TEAEs occurring during the ASPEN and LTE1 studies in patients who transitioned to zanubrutinib in LTE1 are summarized in Table 2. TEAEs led to zanubrutinib treatment interruption in 11 patients (23.4%) in LTE1, 8 of whom had prior ibrutinib dose interruption or reduction in ASPEN, and no TEAEs led to zanubrutinib dose reduction in LTE1. Of the 30 patients who had a dose interruption or dose reduction with ibrutinib treatment in ASPEN, 22 (73.3%) switched to zanubrutinib without subsequent dose reduction. Two patients with prior ibrutinib dose interruptions, due to atrial flutter and herpes zoster reactivation, respectively, had interruption of zanubrutinib for COVID-19 infection only; another with history of ibrutinib interruption due to hematuria had zanubrutinib interruptions for urinary tract infection and for COVID-19. Zanubrutinib was interrupted in 2 patients for skin cancer only, and for skin cancer and skin laceration (both recurrent from ASPEN) in another. Finally, zanubrutinib was interrupted due to new TEAEs of anemia, thrombocytopenia, neutropenia, and prostate cancer in the patient whose ibrutinib treatment was discontinued due to chronic myeloid leukemia before LTE1 enrollment.

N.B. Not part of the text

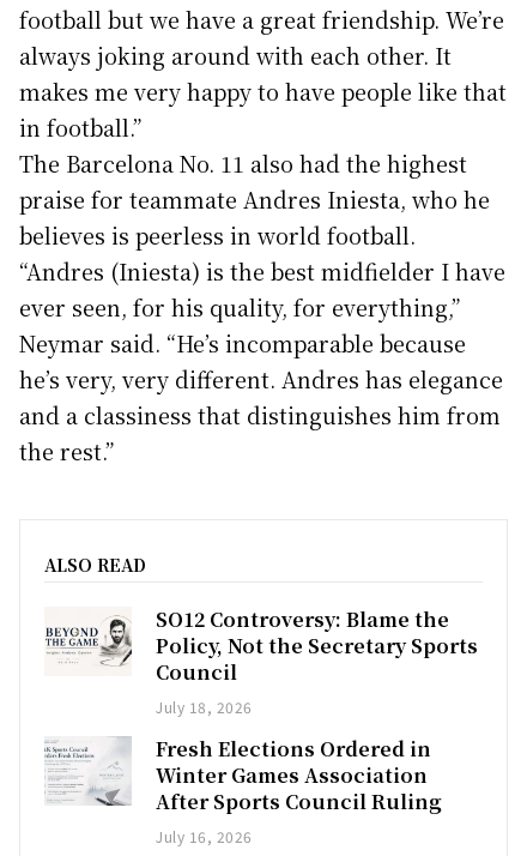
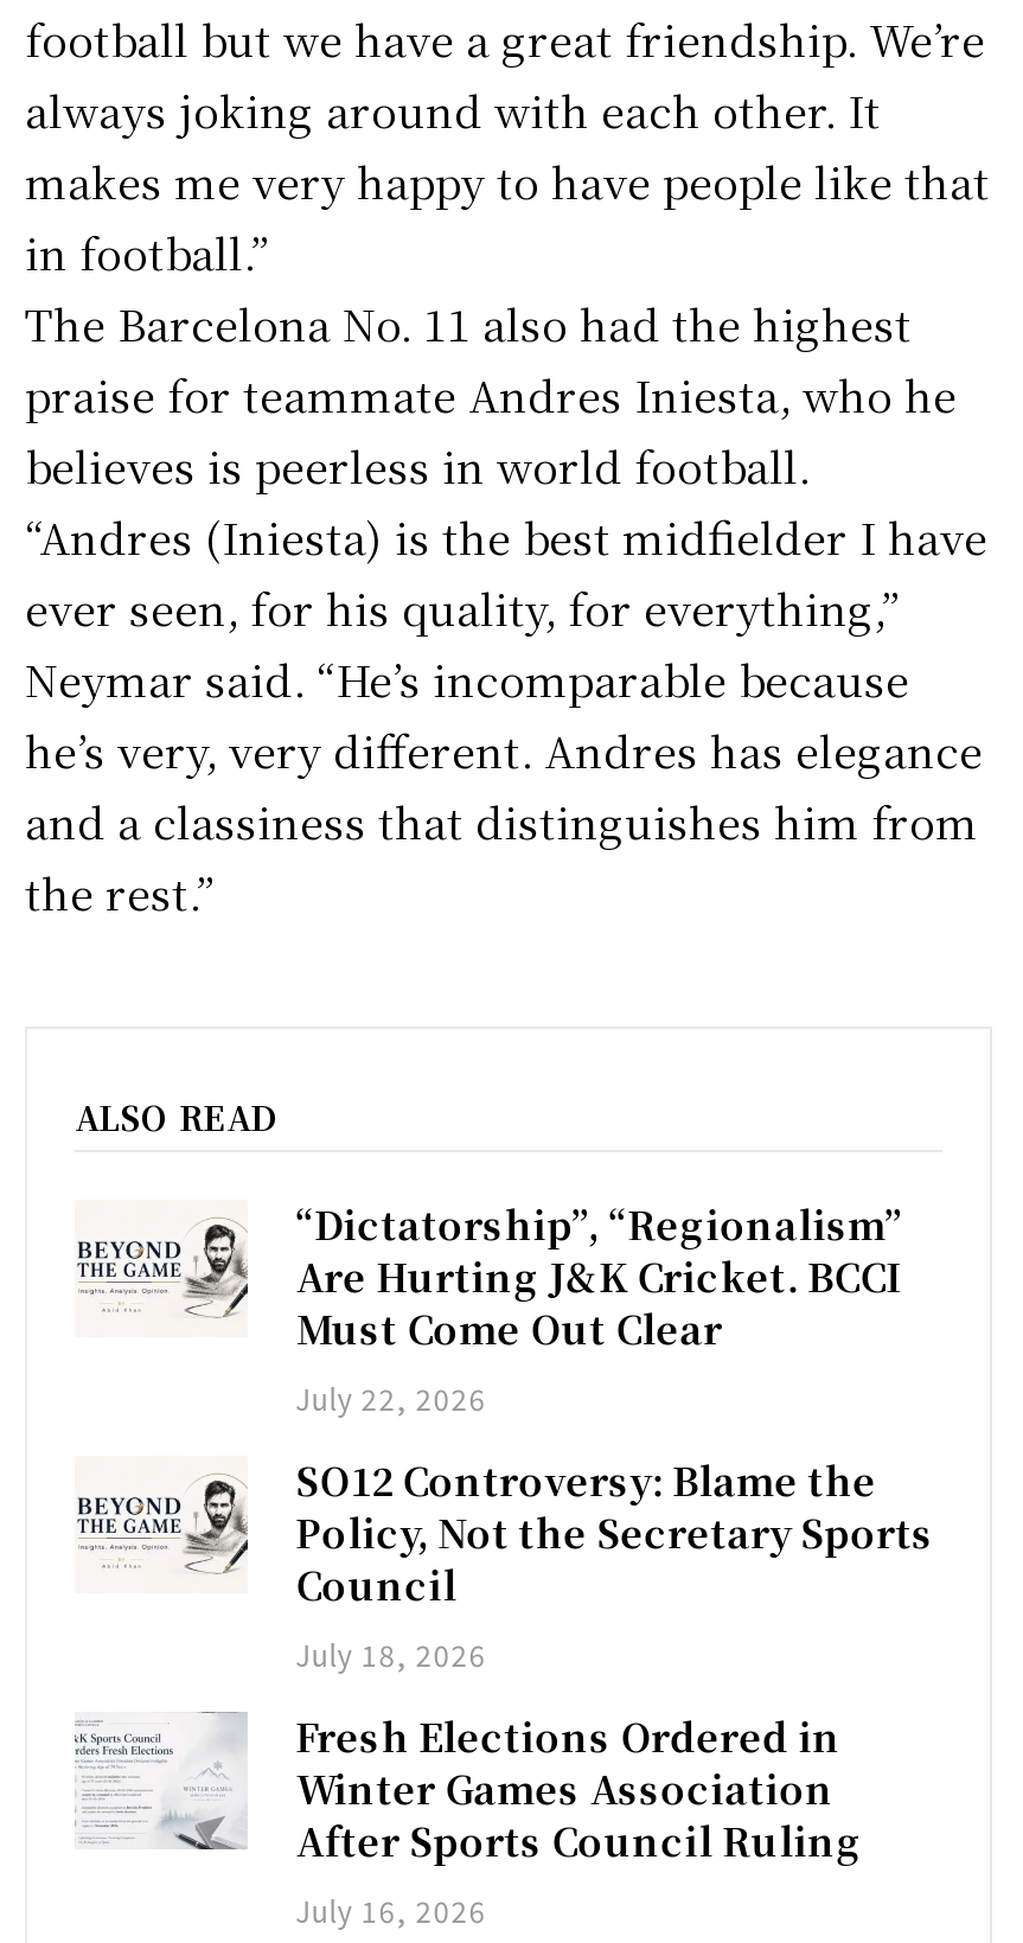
none -> [296,1197,903,1417] “Dictatorship”, “Regionalism” | Are Hurting J&K Cricket. BCCI | Must Come Out Clear | July 22, 2026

Two patients discontinued study treatment with zanubrutinib due to TEAEs, which included COVID-19 in 1 patient and hematuria in the patient previously mentioned. This patient, who had previous history of subarachnoid hemorrhage, prostate cancer, urethral stenosis, and urostomy before ASPEN participation, developed rectal bleeding, stoma site bleeding, and hematuria during ibrutinib treatment in ASPEN; hematuria was grade 1 in severity initially, recurred 1 year later at grade 3, and after 5 months at grade 2 resulted in discontinuation of ibrutinib; hematuria was ongoing at enrollment in LTE1 3 months after ibrutinib was discontinued, increased in severity after initiation of zanubrutinib to grade 3 for 3 weeks, then persisted at grade 1 to 2 until zanubrutinib discontinuation 6 months from zanubrutinib initiation; the patient died 1 year later due to bronchopneumonia, after having received a noncovalent BTK inhibitor in the interim.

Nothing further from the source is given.